Business troubles quickly crossed all the boundaries and oceans of the world. London banks, which in earlier times had been able to bring financial relief to lenders, were now unable to meet the challenge of worldwide disaster. The United States, the only other nation in the world with the resources to play this role, had no intention of doing so. As the industrialized nations sank into depression, so too did the colonial and semi-colonial economies that they dominated.
In Britain and France, the traditional wisdom of economic liberalism was to spark a stalled economy by allowing prices, wages, and government spending to drop. These cures aggravated the illness. As prices and consumer demand fell even further, businesses now found it all the more difficult to recover. In some countries, leaders experimented with non-revolutionary socialism, as a middle road between capitalism and communism. Although communists remained committed to violent revolution, socialists in Britain, France, Weimar Germany, and other European countries attempted to implement socialist policy measures (such as unemployment insurance and the establishment of public housing) within the framework of parliamentary democracy.
In the United States, President Franklin Roosevelt proposed another alternative to Marxism and traditional liberalism with his New Deal. Roosevelt created a wide array of federal agencies to alleviate the Depression, such as the Securities and Exchange Commission (to regulate stock transactions and prevent another Wall Street crash) and the Civilian Conservation Commission, which hired the unemployed on various public works projects. In so doing, he created a new attitude in the United States. From now on, government would play an increased role in the lives of ordinary people.
In the process, the word “liberal” itself came to take on a new meaning in the American context. American liberals, unlike most of their European counterparts, believed that the government should take an active role in improving the life of all citizens. Roosevelt’s policies of federal activism and deficit spending became permanent features of American politics.
Although Britain, France, and the United States took different paths in creating the guarantor state, all of them accepted the principle, at least for a time, that government should intervene in economic matters on a large scale. This principle had been widely adopted during World War I, but many had hoped that it was only a temporary necessity. By the end of the 1930s, however, the guarantor state was a stable feature of European and American life.

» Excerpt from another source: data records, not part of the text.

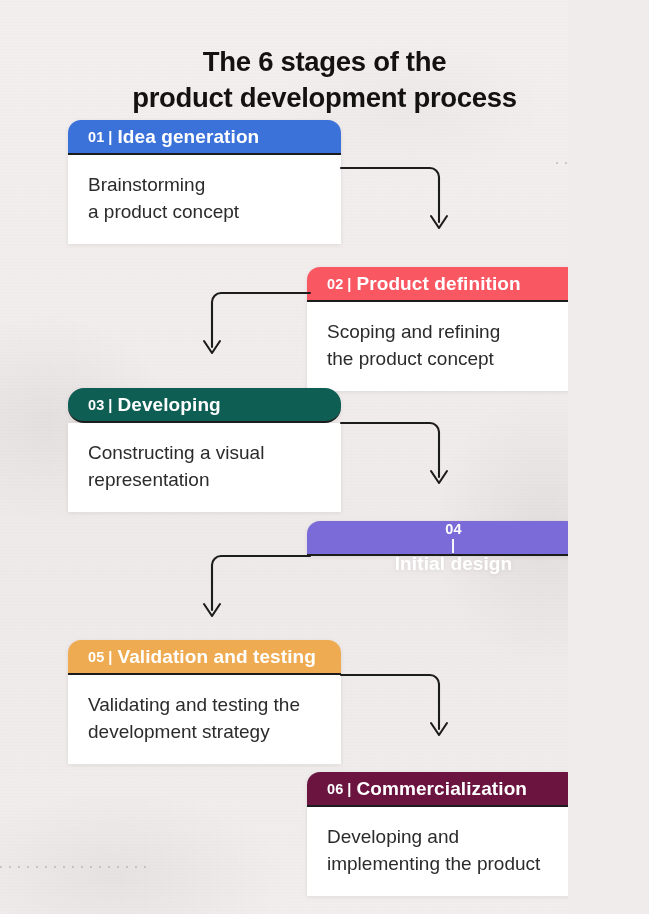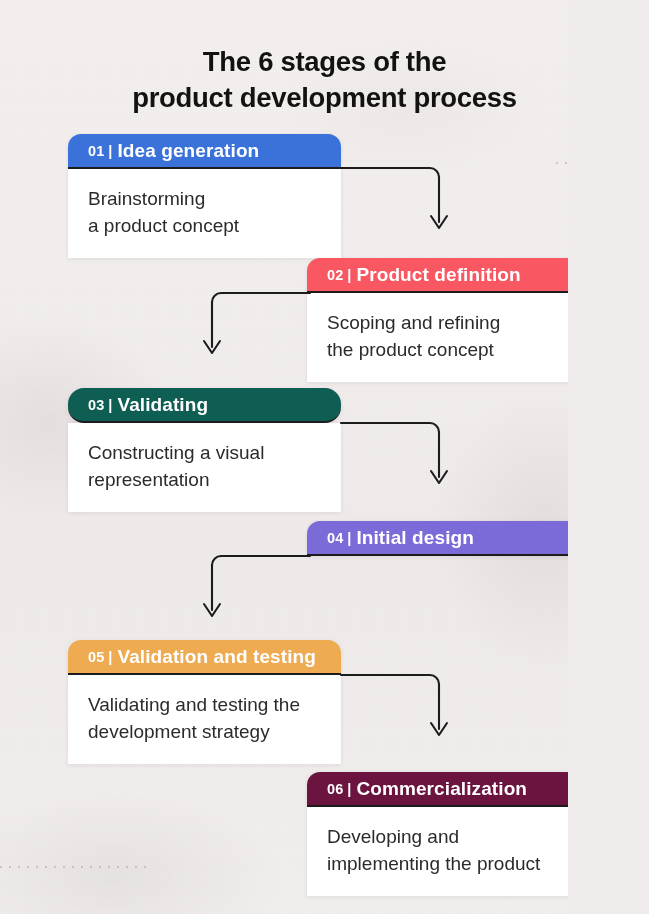--- a/index.html
+++ b/index.html
@@ -118,67 +118,67 @@
 
   <div id="grain"></div>
 
   <div class="dotrule" style="left:578px; top:95px; width:71px;"></div>
   <div class="dotrule" style="left:556px; top:162px; width:93px;"></div>
   <div class="dotrule" style="left:0px;  top:866px; width:146px;"></div>
 
   <h1 id="title">The 6 stages of the
 product development process</h1>
 
-  <div class="card" style="left:68px; top:134px;">
+  <div class="card" style="left:68px; top:120px;">
     <div class="card-header" style="background:#3b72d9;">
       <span class="num">01</span>
       <span class="sep">|</span>
       <span class="ttl">Idea generation</span>
     </div>
     <div class="card-body">Brainstorming
 a product concept</div>
   </div>
 
   <svg class="arrow" style="left:341px; top:160px;" width="115" height="80" viewBox="0 0 115 80">
     <path d="M0 8 H89 a9 9 0 0 1 9 9 V62" fill="none" stroke="#1c1c1c" stroke-width="2.1" stroke-linecap="round"></path>
     <path d="M90 56 L98 68 L106 56" fill="none" stroke="#1c1c1c" stroke-width="2.1" stroke-linecap="round" stroke-linejoin="round"></path>
   </svg>
 
-  <div class="card" style="left:307px; top:258px;">
+  <div class="card" style="left:307px; top:267px;">
     <div class="card-header" style="background:#f95863;">
       <span class="num">02</span>
       <span class="sep">|</span>
       <span class="ttl">Product definition</span>
     </div>
     <div class="card-body">Scoping and refining
 the product concept</div>
   </div>
 
   <svg class="arrow" style="left:195px; top:285px;" width="115" height="80" viewBox="0 0 115 80">
     <path d="M115 8 H26 a9 9 0 0 0 -9 9 V62" fill="none" stroke="#1c1c1c" stroke-width="2.1" stroke-linecap="round"></path>
     <path d="M9 56 L17 68 L25 56" fill="none" stroke="#1c1c1c" stroke-width="2.1" stroke-linecap="round" stroke-linejoin="round"></path>
   </svg>
 
   <div class="card" style="left:68px; top:388px;">
     <div class="card-header" style="background:#0e5e53;border-radius:16px;">
       <span class="num">03</span>
       <span class="sep">|</span>
-      <span class="ttl">Validating</span>
+      <span class="ttl">Developing</span>
     </div>
     <div class="card-body">Constructing a visual
 representation</div>
   </div>
 
   <svg class="arrow" style="left:341px; top:415px;" width="115" height="80" viewBox="0 0 115 80">
     <path d="M0 8 H89 a9 9 0 0 1 9 9 V62" fill="none" stroke="#1c1c1c" stroke-width="2.1" stroke-linecap="round"></path>
     <path d="M90 56 L98 68 L106 56" fill="none" stroke="#1c1c1c" stroke-width="2.1" stroke-linecap="round" stroke-linejoin="round"></path>
   </svg>
 
   <div class="card" style="left:307px; top:521px;">
-    <div class="card-header" style="background:#7b6bd8;">
+    <div class="card-header" style="background:#7b6bd8;flex-direction:column;">
       <span class="num">04</span>
       <span class="sep">|</span>
       <span class="ttl">Initial design</span>
     </div>
   </div>
 
   <svg class="arrow" style="left:195px; top:548px;" width="115" height="80" viewBox="0 0 115 80">
     <path d="M115 8 H26 a9 9 0 0 0 -9 9 V62" fill="none" stroke="#1c1c1c" stroke-width="2.1" stroke-linecap="round"></path>
     <path d="M9 56 L17 68 L25 56" fill="none" stroke="#1c1c1c" stroke-width="2.1" stroke-linecap="round" stroke-linejoin="round"></path>
   </svg>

Global interrelatedness. The structural weaknesses of the world economy and of various national economies were hidden during the deceptive prosperity of the 1920s. The Depression and the subsequent erection of national trade barriers negatively impacted many colonial and semi-colonial societies in the periphery.
Identity and difference. A common response to the Depression was economic nationalism (in the United States, the Hawley-Smoot Tariff Act of 1930). The periphery discovered just how dependent it was on the core economy.
Rise of the mass society. The creation of the guarantor state throughout Europe and in the United States (the New Deal) was intended to deal with the effects of the Depression on mass society.
Technology versus nature. The formation of the Dust Bowl and the resulting economic and environmental disaster.